(Items from a data source)
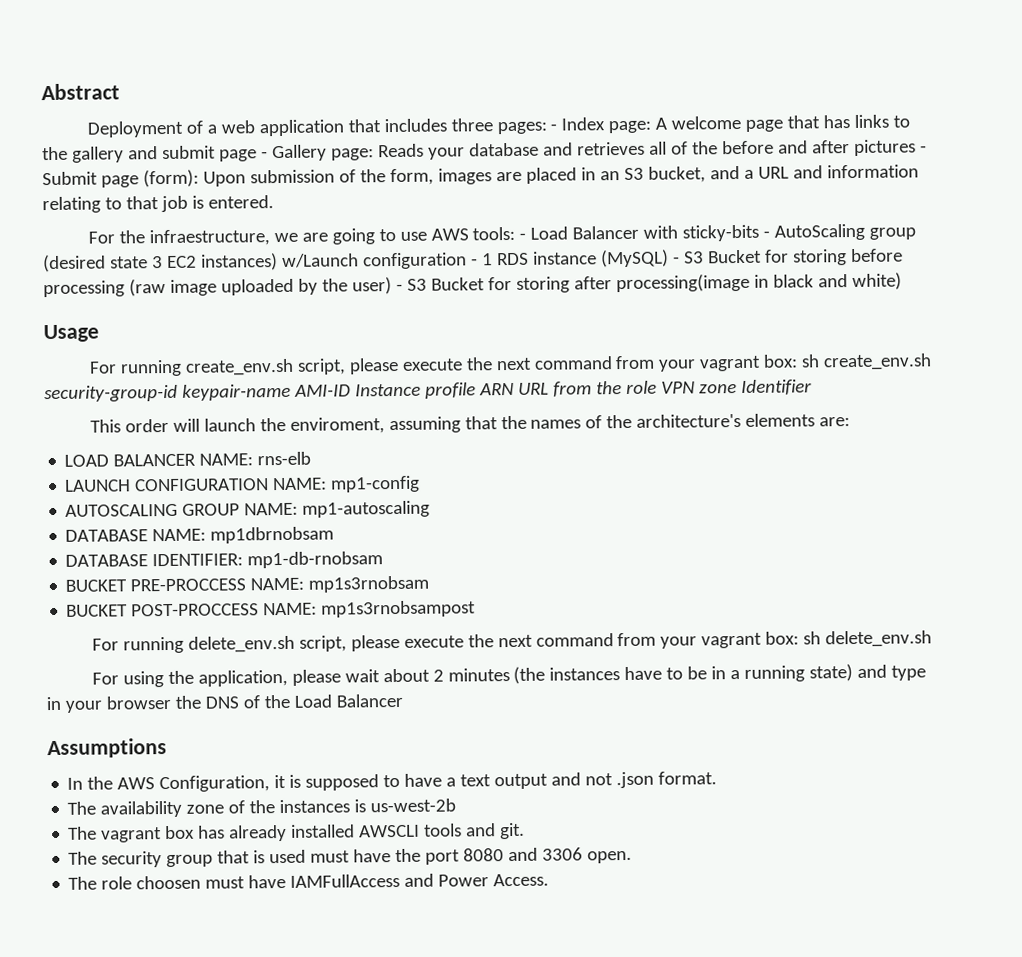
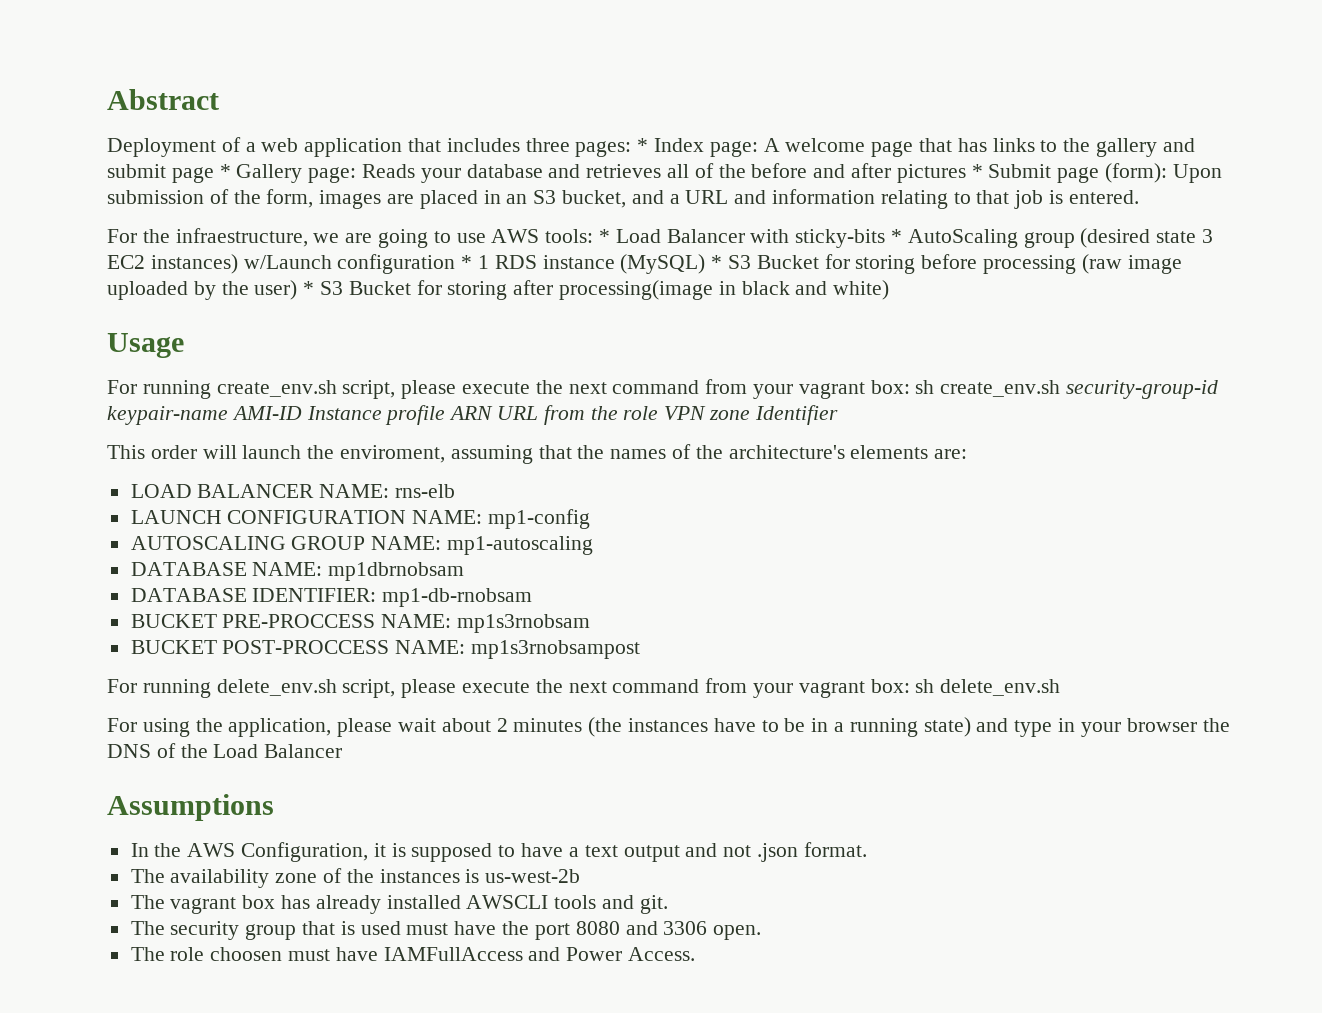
- - Index page:
+ * Index page:
- A welcome page that has links to the gallery and submit page - Gallery page:
+ A welcome page that has links to the gallery and submit page * Gallery page:
- Reads your database and retrieves all of the before and after pictures - Submit page (form):
+ Reads your database and retrieves all of the before and after pictures * Submit page (form):
- For the infraestructure, we are going to use AWS tools: - Load Balancer with sticky-bits - AutoScaling group (desired state 3 EC2 instances) w/Launch configuration - 1 RDS instance (MySQL) - S3 Bucket for storing before processing (raw image uploaded by the user) - S3 Bucket for storing after processing(image in black and white)
+ For the infraestructure, we are going to use AWS tools: * Load Balancer with sticky-bits * AutoScaling group (desired state 3 EC2 instances) w/Launch configuration * 1 RDS instance (MySQL) * S3 Bucket for storing before processing (raw image uploaded by the user) * S3 Bucket for storing after processing(image in black and white)

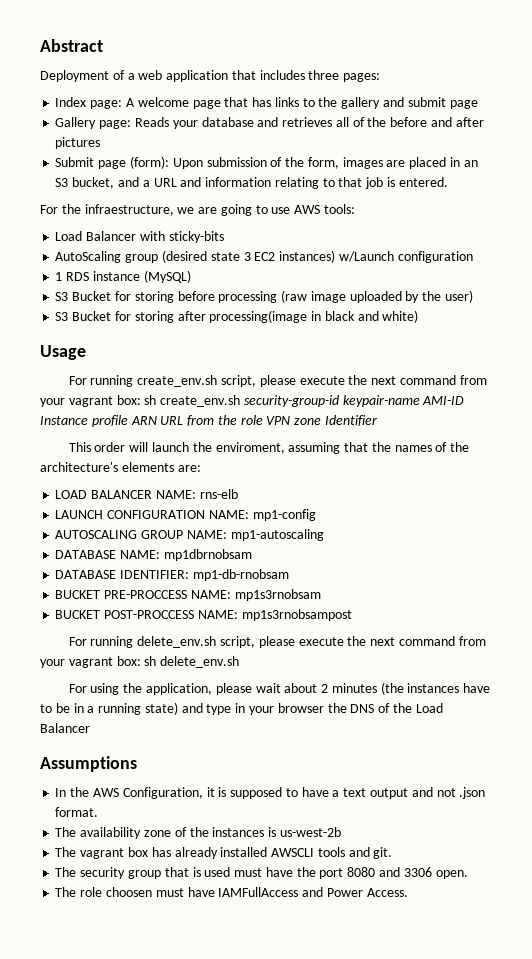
- Deployment of a web application that includes three pages: * Index page:
+ Deployment of a web application that includes three pages:
+ Index page:
- A welcome page that has links to the gallery and submit page * Gallery page:
+ A welcome page that has links to the gallery and submit page
+ Gallery page:
- Reads your database and retrieves all of the before and after pictures * Submit page (form):
+ Reads your database and retrieves all of the before and after pictures
+ Submit page (form):
- For the infraestructure, we are going to use AWS tools: * Load Balancer with sticky-bits * AutoScaling group (desired state 3 EC2 instances) w/Launch configuration * 1 RDS instance (MySQL) * S3 Bucket for storing before processing (raw image uploaded by the user) * S3 Bucket for storing after processing(image in black and white)
+ For the infraestructure, we are going to use AWS tools:
+ Load Balancer with sticky-bits
+ AutoScaling group (desired state 3 EC2 instances) w/Launch configuration
+ 1 RDS instance (MySQL)
+ S3 Bucket for storing before processing (raw image uploaded by the user)
+ S3 Bucket for storing after processing(image in black and white)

WORK TO BE COMPLETED =>
Please output the records exactly, leaving the pictures out.

EXERCISE ANSWER =>
- - Index page:
+ * Index page:
- A welcome page that has links to the gallery and submit page - Gallery page:
+ A welcome page that has links to the gallery and submit page * Gallery page:
- Reads your database and retrieves all of the before and after pictures - Submit page (form):
+ Reads your database and retrieves all of the before and after pictures * Submit page (form):
- For the infraestructure, we are going to use AWS tools: - Load Balancer with sticky-bits - AutoScaling group (desired state 3 EC2 instances) w/Launch configuration - 1 RDS instance (MySQL) - S3 Bucket for storing before processing (raw image uploaded by the user) - S3 Bucket for storing after processing(image in black and white)
+ For the infraestructure, we are going to use AWS tools: * Load Balancer with sticky-bits * AutoScaling group (desired state 3 EC2 instances) w/Launch configuration * 1 RDS instance (MySQL) * S3 Bucket for storing before processing (raw image uploaded by the user) * S3 Bucket for storing after processing(image in black and white)

- Deployment of a web application that includes three pages: * Index page:
+ Deployment of a web application that includes three pages:
+ Index page:
- A welcome page that has links to the gallery and submit page * Gallery page:
+ A welcome page that has links to the gallery and submit page
+ Gallery page:
- Reads your database and retrieves all of the before and after pictures * Submit page (form):
+ Reads your database and retrieves all of the before and after pictures
+ Submit page (form):
- For the infraestructure, we are going to use AWS tools: * Load Balancer with sticky-bits * AutoScaling group (desired state 3 EC2 instances) w/Launch configuration * 1 RDS instance (MySQL) * S3 Bucket for storing before processing (raw image uploaded by the user) * S3 Bucket for storing after processing(image in black and white)
+ For the infraestructure, we are going to use AWS tools:
+ Load Balancer with sticky-bits
+ AutoScaling group (desired state 3 EC2 instances) w/Launch configuration
+ 1 RDS instance (MySQL)
+ S3 Bucket for storing before processing (raw image uploaded by the user)
+ S3 Bucket for storing after processing(image in black and white)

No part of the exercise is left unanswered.